━━━ EXTRACTED RECORDS

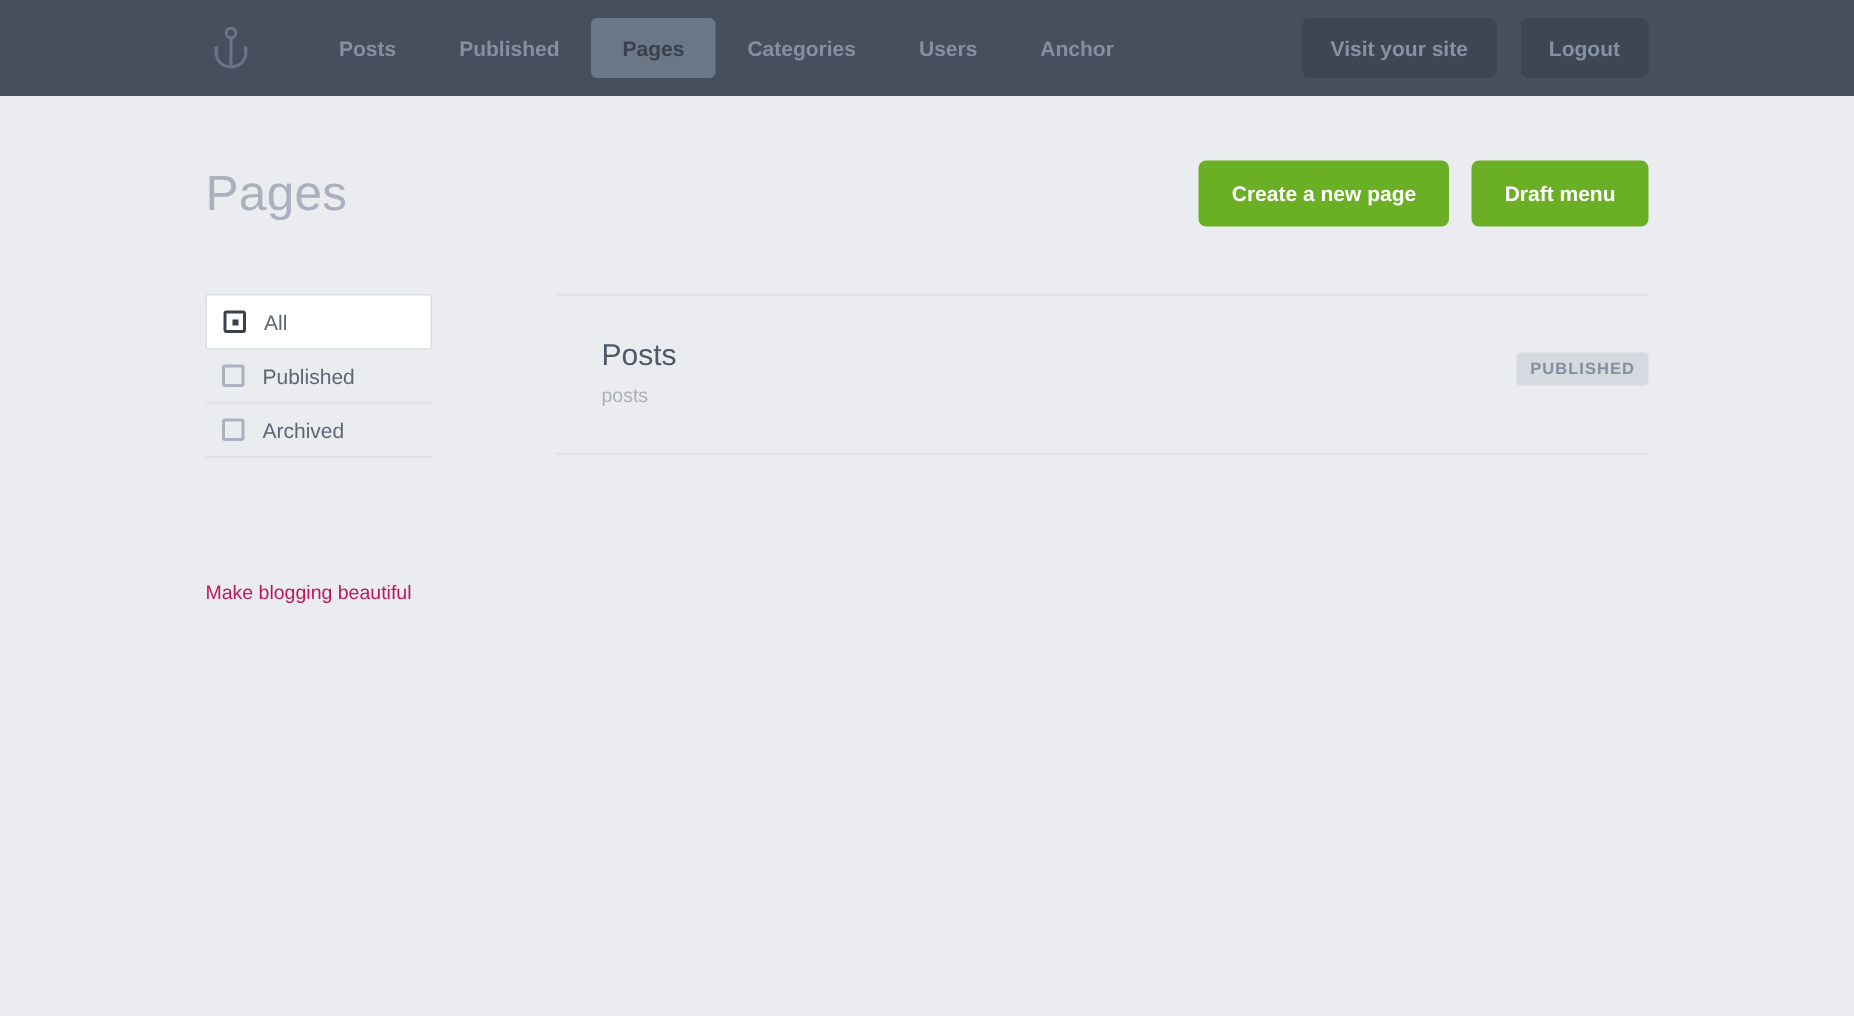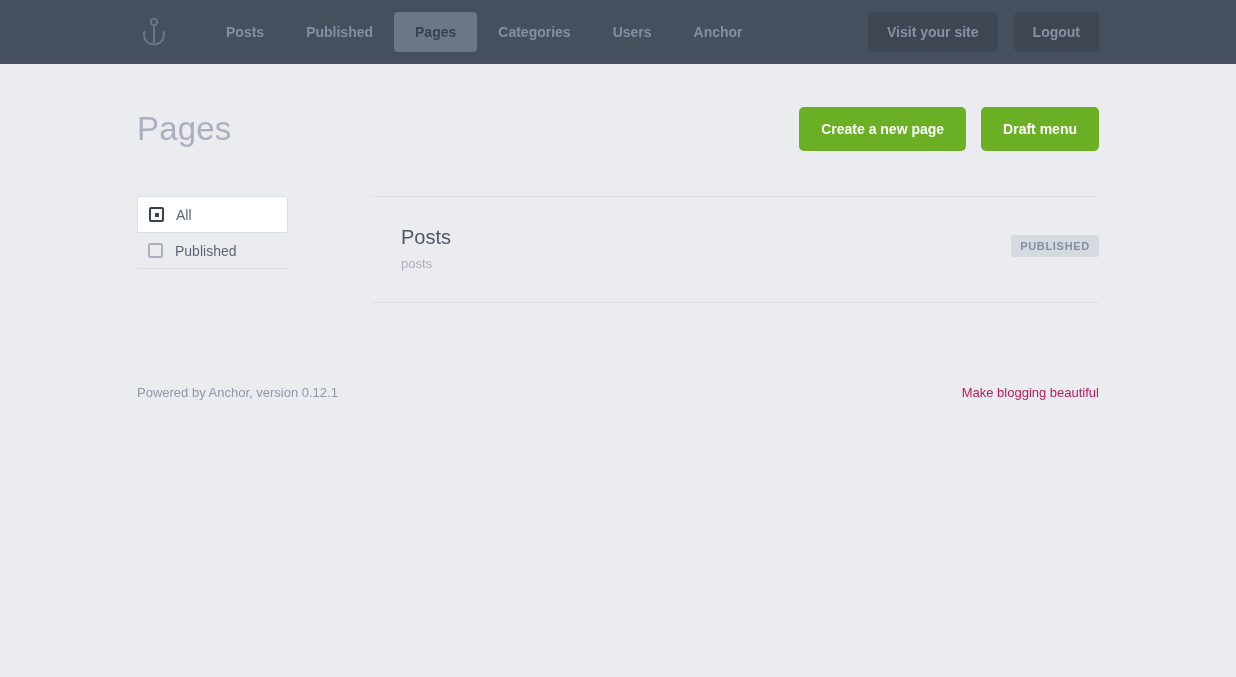--- a/index.html
+++ b/index.html
@@ -271,6 +271,10 @@
         <span class="checkbox"></span>
         <span class="filter-label">Published</span>
       </div>
+      <div class="filter-item">
+        <span class="checkbox"></span>
+        <span class="filter-label">Archived</span>
+      </div>
     </div>
 
     <div class="content">

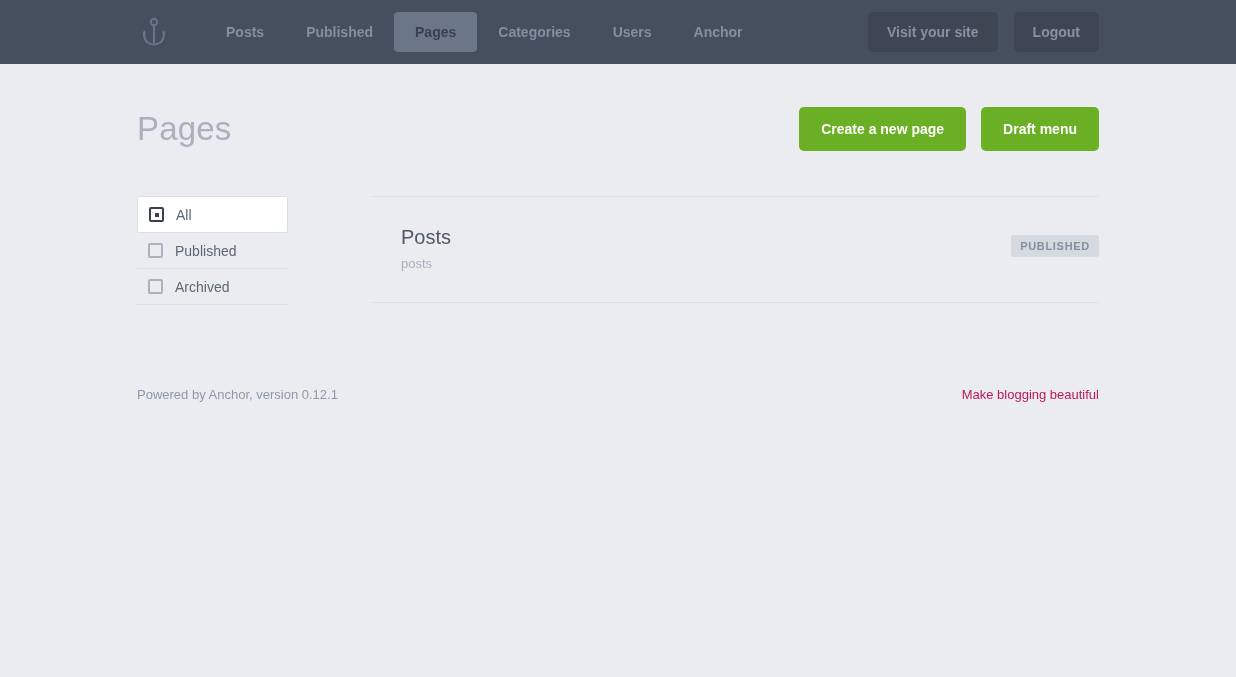--- a/index.html
+++ b/index.html
@@ -292,7 +292,6 @@
   </div>
 
   <div class="footer">
-    <div class="left">Powered by Anchor, version 0.12.1</div>
     <div class="right">Make blogging beautiful</div>
   </div>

━━━━━━

• WHAT YOU WILL DO:
Your answer should be every line above that contains the word "class".

• ANSWER FOR THIS EXERCISE:
         <span class="checkbox"></span>
         <span class="filter-label">Published</span>
+      <div class="filter-item">
+        <span class="checkbox"></span>
+        <span class="filter-label">Archived</span>
     <div class="content">
   <div class="footer">
-    <div class="left">Powered by Anchor, version 0.12.1</div>
     <div class="right">Make blogging beautiful</div>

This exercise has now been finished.